Release date: October 27, 1995
Director: Mike Figgis
Novel by: John O’Brien
Screenplay by: Mike Figgis
Cast: Nicolas Cage, Elisabeth Shue

There are stories that despite its hair-pulling qualities, especially considering its subject matter, are sad.

Leaving Las Vegas is one of those depressing stories, following a washed-up Hollywood screenwriter (Cage) with alcohol problems. They’ve taken everything he had, his wife, his son, his connections- out of a job, he decides to leave everything behind to head to Las Vegas to drink himself to death. In his arrival, he meets the nicest prostitute (Shue), Sera, who will accompany to the end of his days.

Though Sera dangerously steps over “dream girl” territory, almost sounding like the perfect companion, I’m kind of glad that she’s at least as bit damaged as Ben is. I mean, sure, she’s a prostitute, with a pimp that’s abused her for who knows how long and it is this abuse that pushes her towards this drunk man, but she’s functional, she even at times seems high spirited and it’s a little too easy for these characters to get together, but their drama feels real. Especially by the end of the film, when you finally see Sera being drawn out for being with Ben, being thrown out of every place they stay in for his behavior. All the rejection, and it gets worse for her.

Nicolas Cage plays the character as Cage drunk. I’ve never really taken too much a liking towards his work, to me it always feels like Cage playing a character convincingly but always as him. In Leaving Las Vegas, he plays a convincing drunk Cage, he’s good at it, but the character itself doesn’t draw any feelings from me. He’s a damaged man, sure, but his desire to drink himself to death and pulling it off, glamorizes it in the saddest context. When it happened, I didn’t felt anything for him, but I felt terrible for Shue’s character.

The most terrible scene, of course, has to be the raping. It’s not close to the worse in graphic raping scenes on screen, but it’s still hard to watch. However, Shue’s best scene has to be when Sera breaks her promise of not asking Ben to change. She’s supposed to accept him and his drunkness, but she reaches a point in which she can’t take it any longer. And thought I don’t necessarily agree that “seeing a doctor” needs to be about Ben checking on his alcohol habit, as it is to check how long it’s gonna take to alcohol poison himself, Shue delivers the line at breaking point.

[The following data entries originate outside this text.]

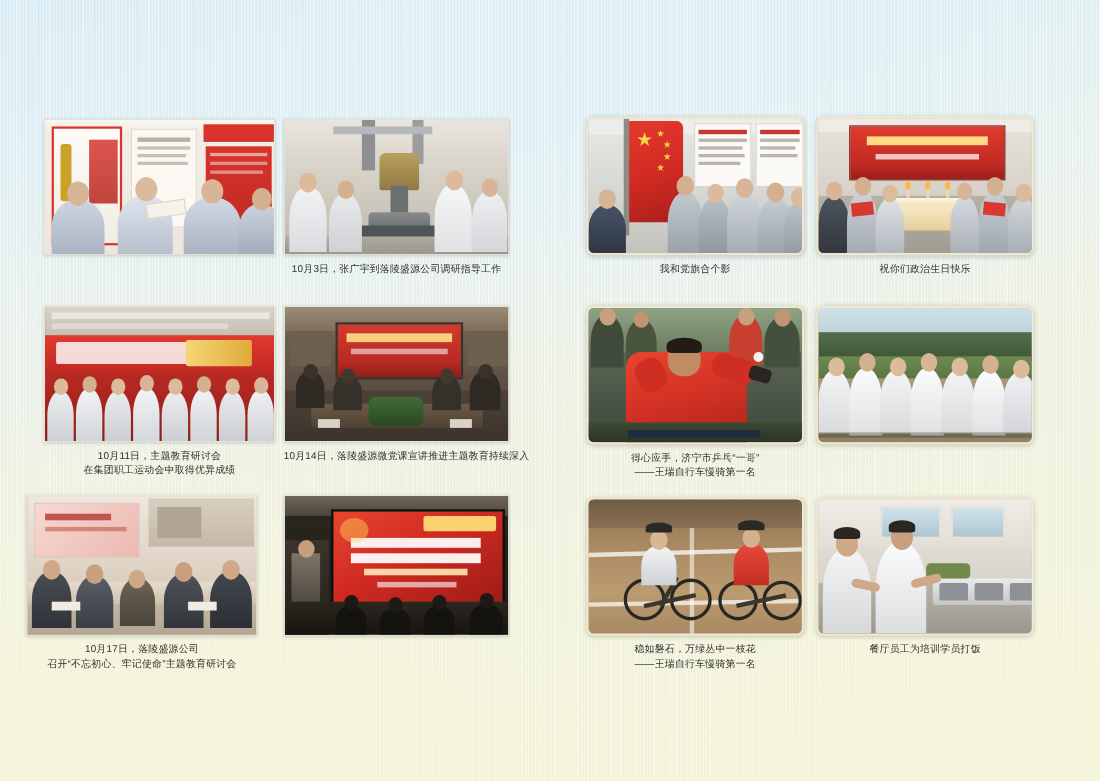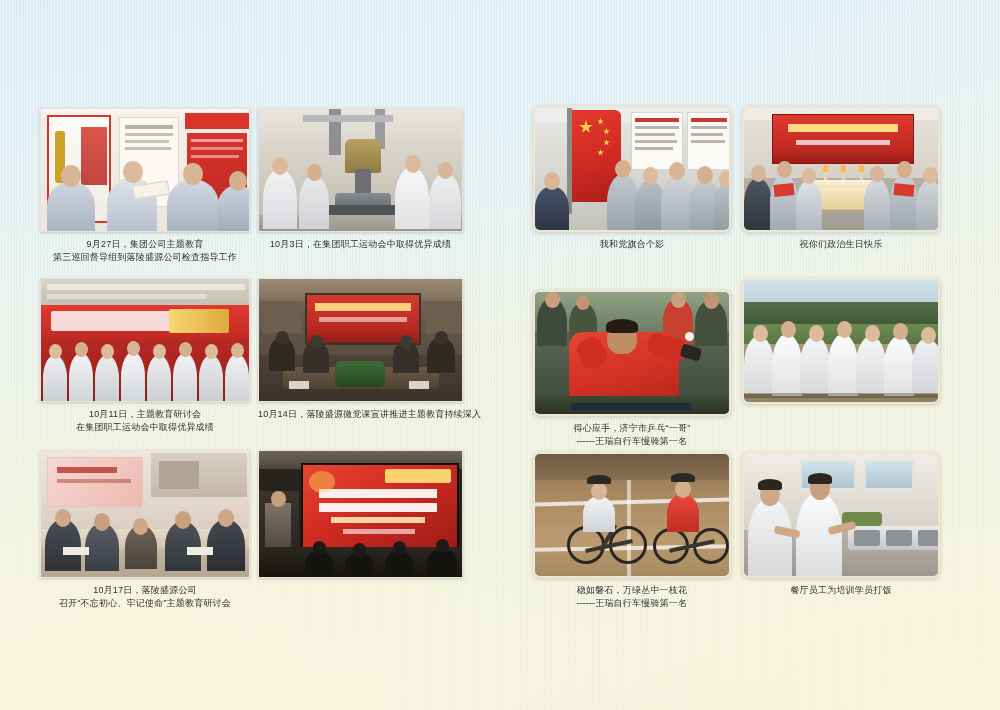--- a/index.html
+++ b/index.html
@@ -137,10 +137,6 @@
         <div class="ly head" style="left:188px; bottom:40px; width:18px; height:20px; background:#d4b08f;"></div>
         <div class="ly" style="left:92px; bottom:34px; width:36px; height:14px; background:#f6f2ea; transform:rotate(-8deg); border:1px solid #ddd3c4;"></div>
       </div>
-    </div>
-    <div class="cap">
-      <span class="ln">9月27日，集团公司主题教育</span>
-      <span class="ln">第三巡回督导组到落陵盛源公司检查指导工作</span>
     </div>
   </div>
 

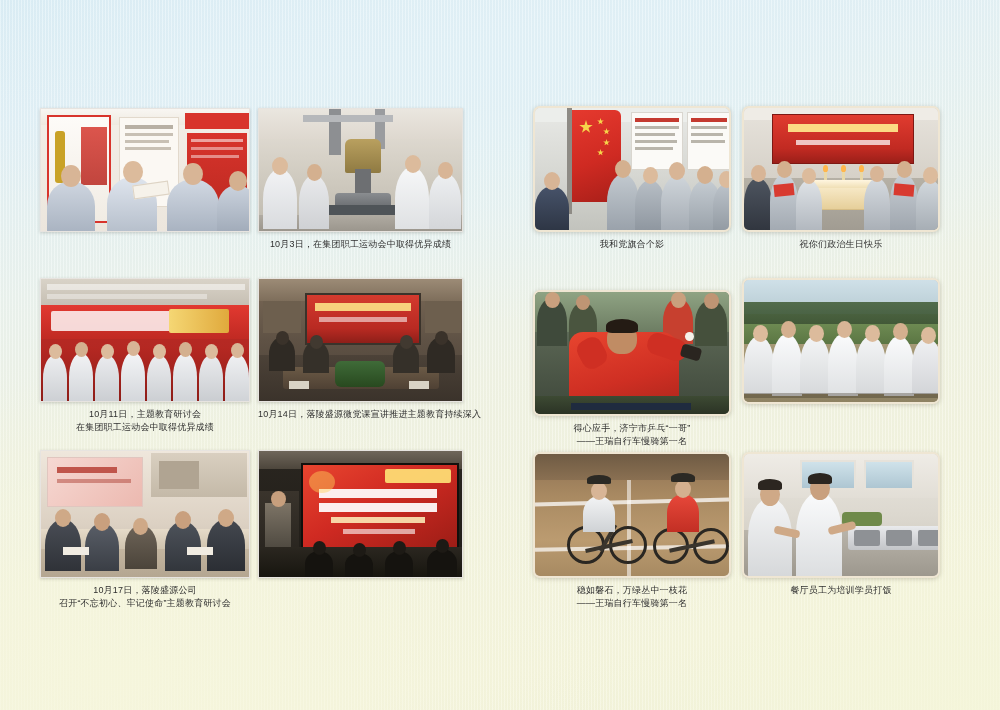--- a/index.html
+++ b/index.html
@@ -164,7 +164,7 @@
       </div>
     </div>
     <div class="cap">
-      <span class="ln">10月3日，在集团职工运动会中取得优异成绩</span>
+      <span class="ln">10月3日，张广宇到落陵盛源公司调研指导工作</span>
     </div>
   </div>
 

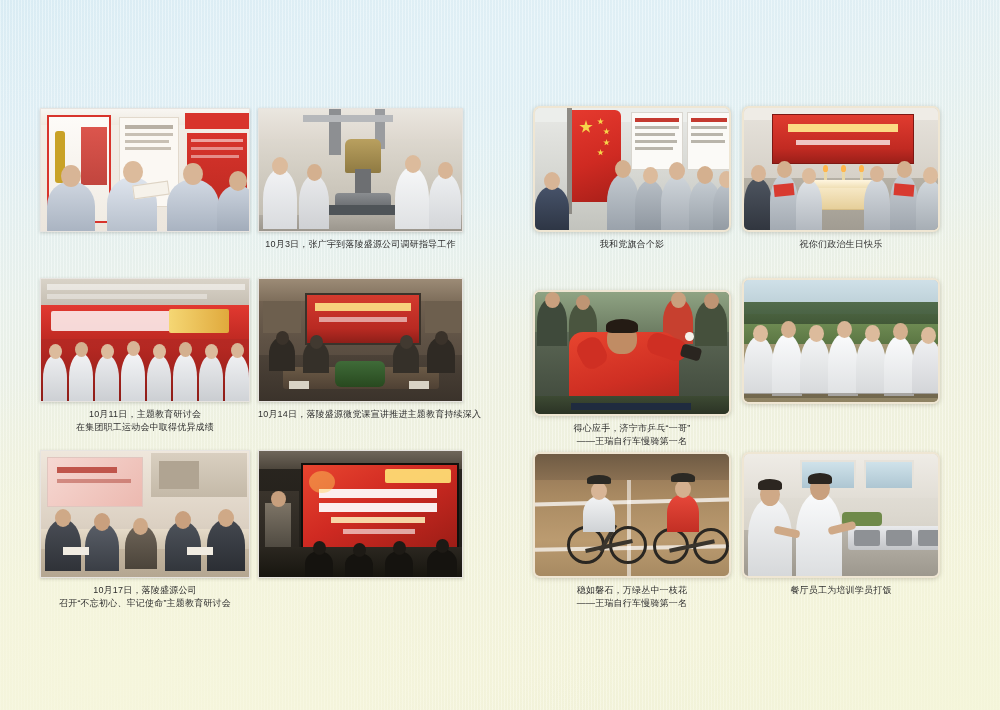--- a/index.html
+++ b/index.html
@@ -372,7 +372,7 @@
     </div>
   </div>
 
-  <div class="block col-right" style="left:533px; top:290px; width:198px;">
+  <div class="block col-right" style="left:533px; top:278px; width:198px;">
     <div class="photo" style="height:126px;">
       <div class="sc">
         <div class="ly" style="inset:0; background:linear-gradient(180deg,#6f7f6a 0%,#55604f 45%,#3e473a 100%);"></div>

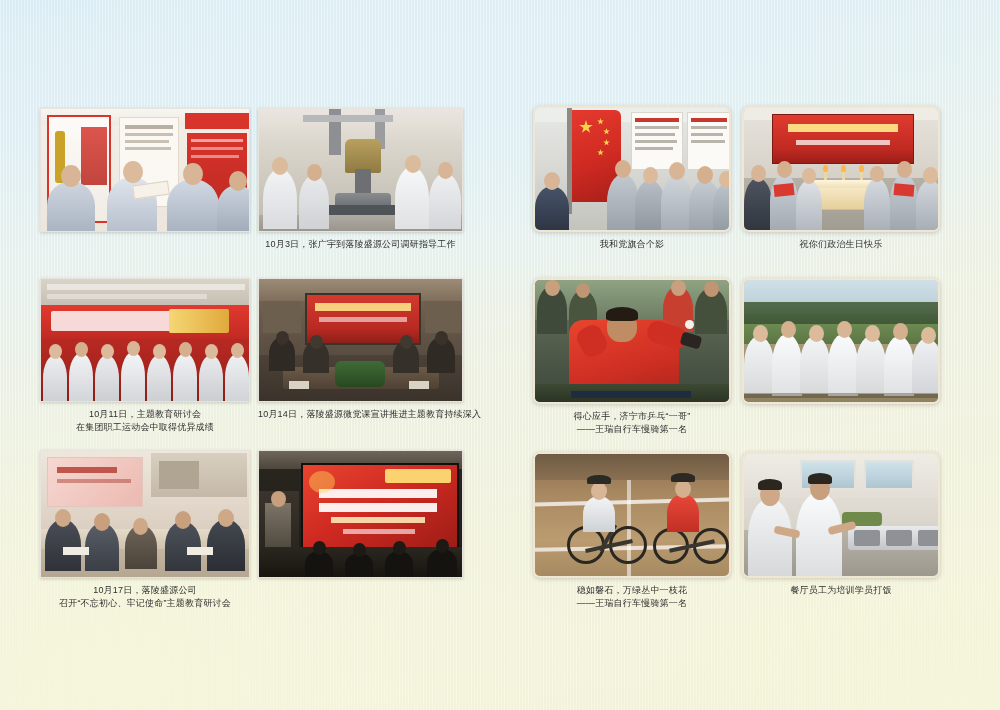--- a/index.html
+++ b/index.html
@@ -233,7 +233,7 @@
     </div>
   </div>
 
-  <div class="block col-left" style="left:40px; top:450px; width:210px;">
+  <div class="block col-left" style="left:24px; top:450px; width:210px;">
     <div class="photo" style="height:128px;">
       <div class="sc">
         <div class="ly" style="inset:0; background:linear-gradient(180deg,#efe7dc 0%,#ddd2c4 55%,#c7bcad 100%);"></div>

Mike Figgis script isn’t exactly tight, apparently the raping scene occurs before Sera meets Ben, which would be much more logical with her character development. But I guess a beaten Elisabeth Shue isn’t as appealing on screen for people? It romanticizes the idea and perpetuates the hooker with the heart of gold idea that cinema presents. However, his direction is more apt. He manages to get great performances from his leads, and produces a nice dreamlike atmosphere, despite the repetitive and tiring soundtrack, with the neon lights of the city forming some nice bokeh.

I think Shue may have had better chances in the Supporting Actress Oscar category.

Rating: ★★★½☆ 

amy

YAM Magazine editor, photographer, blogger, translator and part-time web designer. Film junkie, music junkie… and lately series (a.k.a. TV) junkie.

2 Responses

  1. ghost says:

    I heard someone saying that drinking yourself to death is a great fun way to die.

    • amy says:

      @ghost, well, it is… he even had the chance to hang out with a cute prostitute. Like I said, he wanted to die, so as a viewer I can’t be bothered for him. Not upset nor pity, all my concern was for Shue’s character which took the worse by the end of the film, and she ended up alone.